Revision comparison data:
━━━━━━━━
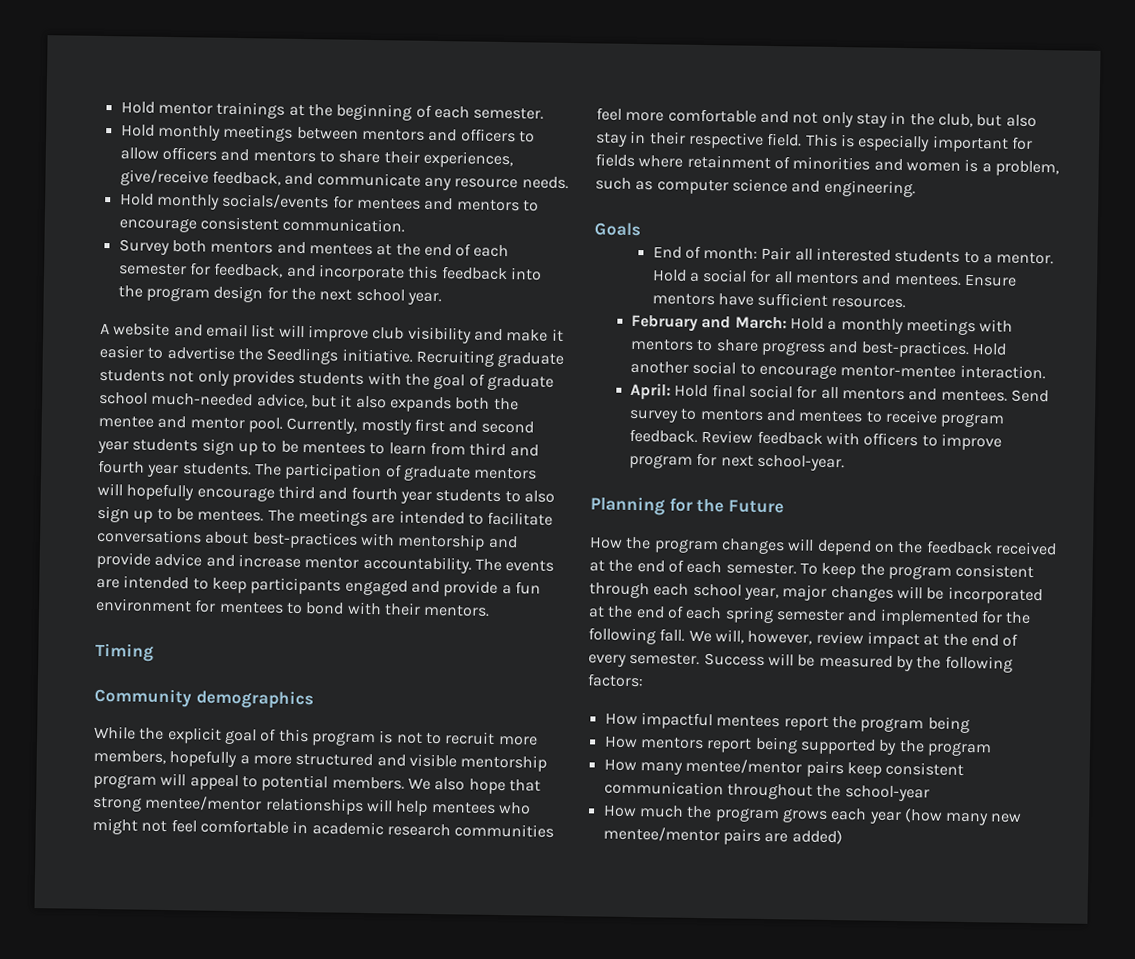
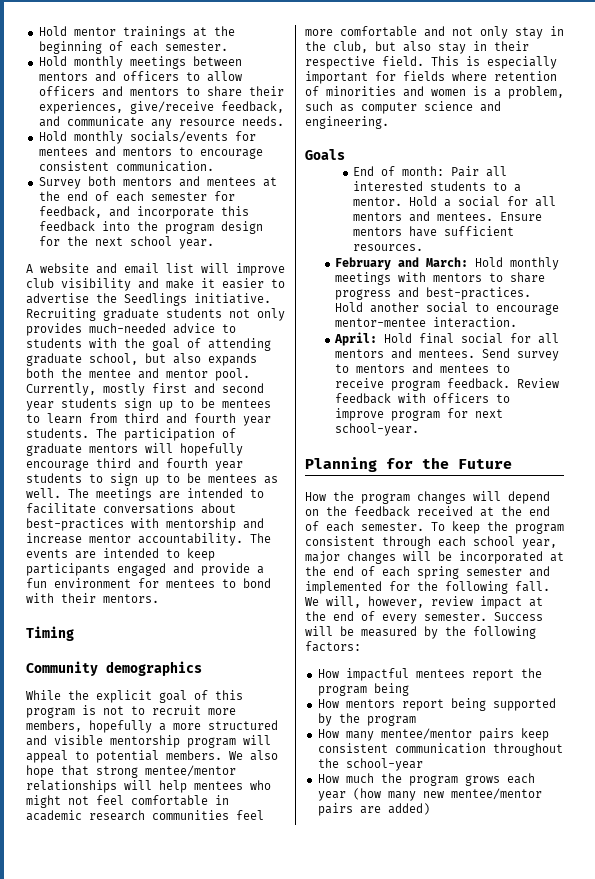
- Recruiting graduate students not only provides students with the goal of graduate school much-needed advice, but it also expands both the mentee and mentor pool.
+ Recruiting graduate students not only provides much-needed advice to students with the goal of attending graduate school, but also expands both the mentee and mentor pool.
- The participation of graduate mentors will hopefully encourage third and fourth year students to also sign up to be mentees.
+ The participation of graduate mentors will hopefully encourage third and fourth year students to sign up to be mentees as well.
- The meetings are intended to facilitate conversations about best-practices with mentorship and provide advice and increase mentor accountability.
+ The meetings are intended to facilitate conversations about best-practices with mentorship and increase mentor accountability.
- This is especially important for fields where retainment of minorities and women is a problem, such as computer science and engineering.
+ This is especially important for fields where retention of minorities and women is a problem, such as computer science and engineering.
- February and March: Hold a monthly meetings with mentors to share progress and best-practices.
+ February and March: Hold monthly meetings with mentors to share progress and best-practices.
━━━━━━━━
> _WORK REQUIRED_: Return, from the data, each line that has the word "both" in it.

> _RESPONSE_:
- Recruiting graduate students not only provides students with the goal of graduate school much-needed advice, but it also expands both the mentee and mentor pool.
+ Recruiting graduate students not only provides much-needed advice to students with the goal of attending graduate school, but also expands both the mentee and mentor pool.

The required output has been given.